"Точки гордости" 90-х - это прежде всего точки эффективной социальной самоорганизации и в этом плане характерно, что все они носили в плане идентичности подчеркнуто территориальный характер. Особенно сильно это касалось Русской Православной Церкви, чье возрождение очень плотно было зафокусировано на восстановлении и строительстве храмов. Региональные спецназы, купола, смешные памятники нуворишей, жаргонные обозначения разных "ореховских" и "казанских", модная в республиках фраза силовиков при награждении "служу Отечеству", - даже какой-то "общеросийский" шансон появился уже у нулевых с приходом "Бутырки".

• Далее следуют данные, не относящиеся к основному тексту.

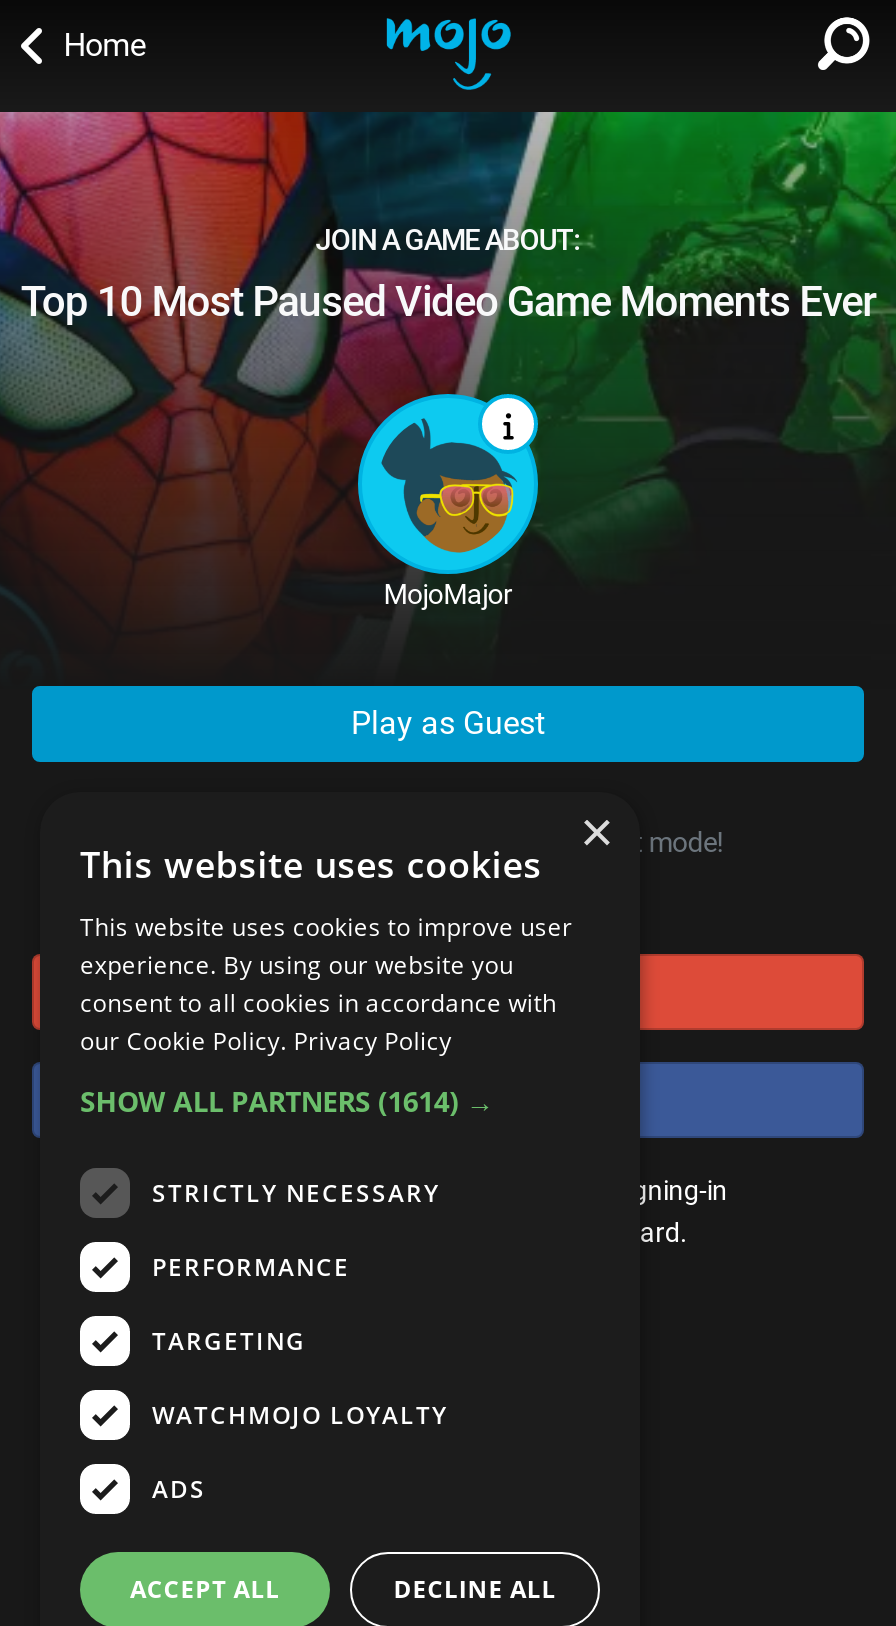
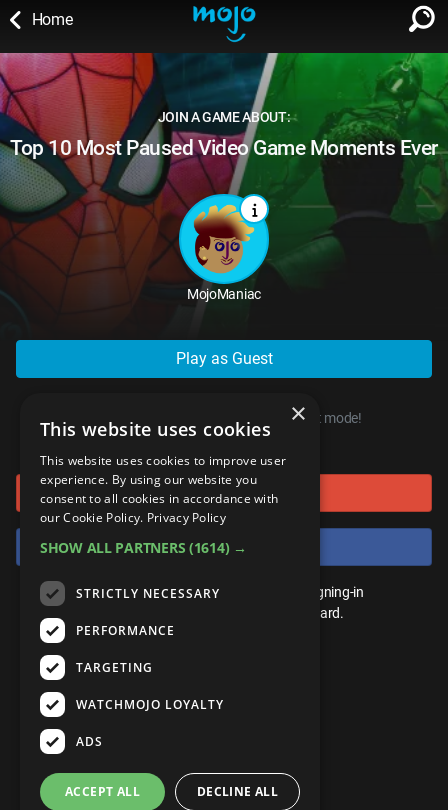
- [image]
- MojoMajor
+ [image]
+ MojoManiac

Для контраста, в предреволюционной России люди были захлестнуты "мировым духом", преимущественно в виде левых идейных влияний. Успешными были сборки, подключенные к какой-то универсальной или хотя бы общероссийской айдентике. Например, сибирские областники, образовавшиеся вокруг работы с сибирской идентичностью, после революции 1905 года достаточно быстро обрастают общероссийской политической повесткой, дрейфуя между кадетами и правыми эсерами.
Большевики победили в гражданской войне в том числе потому, что сумели поймать эти универсализирующие идеи и поставить себя как единственным достойным воплотителем этого духа универсума. При этом тяга России к разрушению СССР опиралась в числе прочего на раздражение от этой установки быть мировым субъектом, подкармливая кого угодно, кроме новочеркасских рабочих.
"Мы слышали по радио, что в Африке негры недоедают.Вы присылайте нам - мы доедим!".
Неприязнь к "большим идеям" - прямое следствие многолетней кормежки мировым благом, поэтому ставка на локальное была неизбежна: запрет государственной идеологии в Конституции примерно про это. Срок службы мировому благу был отслужен, и теперь бетонные громадины годились прежде всего на эстетизацию через шансон или треки ГСПД.
Поэтому суверенитет России вырастает из федерализма - Федеративный Договор подписали как равные и республики, и "обычные" регионы. В этом плане характерно, что "рейховость" РФ обозначилась в самые сложные времена становления государства. Его оформлением служит бой на 12 заставе в июле 1993 года: он выглядит особенно значимо, если вспомнить внутрироссийские события того времени.
Война законов привела к тому, что даже внутри Москвы едва ли было возможно найти то, что в нулевые стало описываться через термин "власть". Федеративные отношения были даже не кризисными: кризис мы обозначаем, когда некие сложившиеся отношения между субъектами нужно пересмотреть. В 93 году же на "канонической" территории России работал как минимум один ирредентистский проект (в Осетии) и один конфедеративный проект (Конфедерация народов Кавказа), оба - со своими движениями в области военизированного насилия. Грубо говоря, внутри России был не кризис, а первозданный хаос: но люди на фронтире буквально в это же время обозначали присутствие России эффективнее, чем это делает поздний Путин.
Таким образом, РФ как буквально новое государство (пусть и несущее в себе дух исторической России) сложилось как федеративное модерное государство с функционалом рейха, и принципиальным отказом от участия в новых мировых заманухах. Пределы адекватности идеологического целеполагания тут замыкаются в развитии государственных/политических институтов и плотной работе на своих рубежах.
В новом веке же мы возвращаемся на свою блевотину: восторженное переживание своего величия через некую глобальную конструкцию, причем неважно, с каким идейным содержанием. Флер "империи" здесь - инструмент развода, напускания тумана на то, что происходит с действительной базой государственной жизни: политическими институтами, вырабатывающими энергию и мысли для верной работы государственного институционального ансамбля.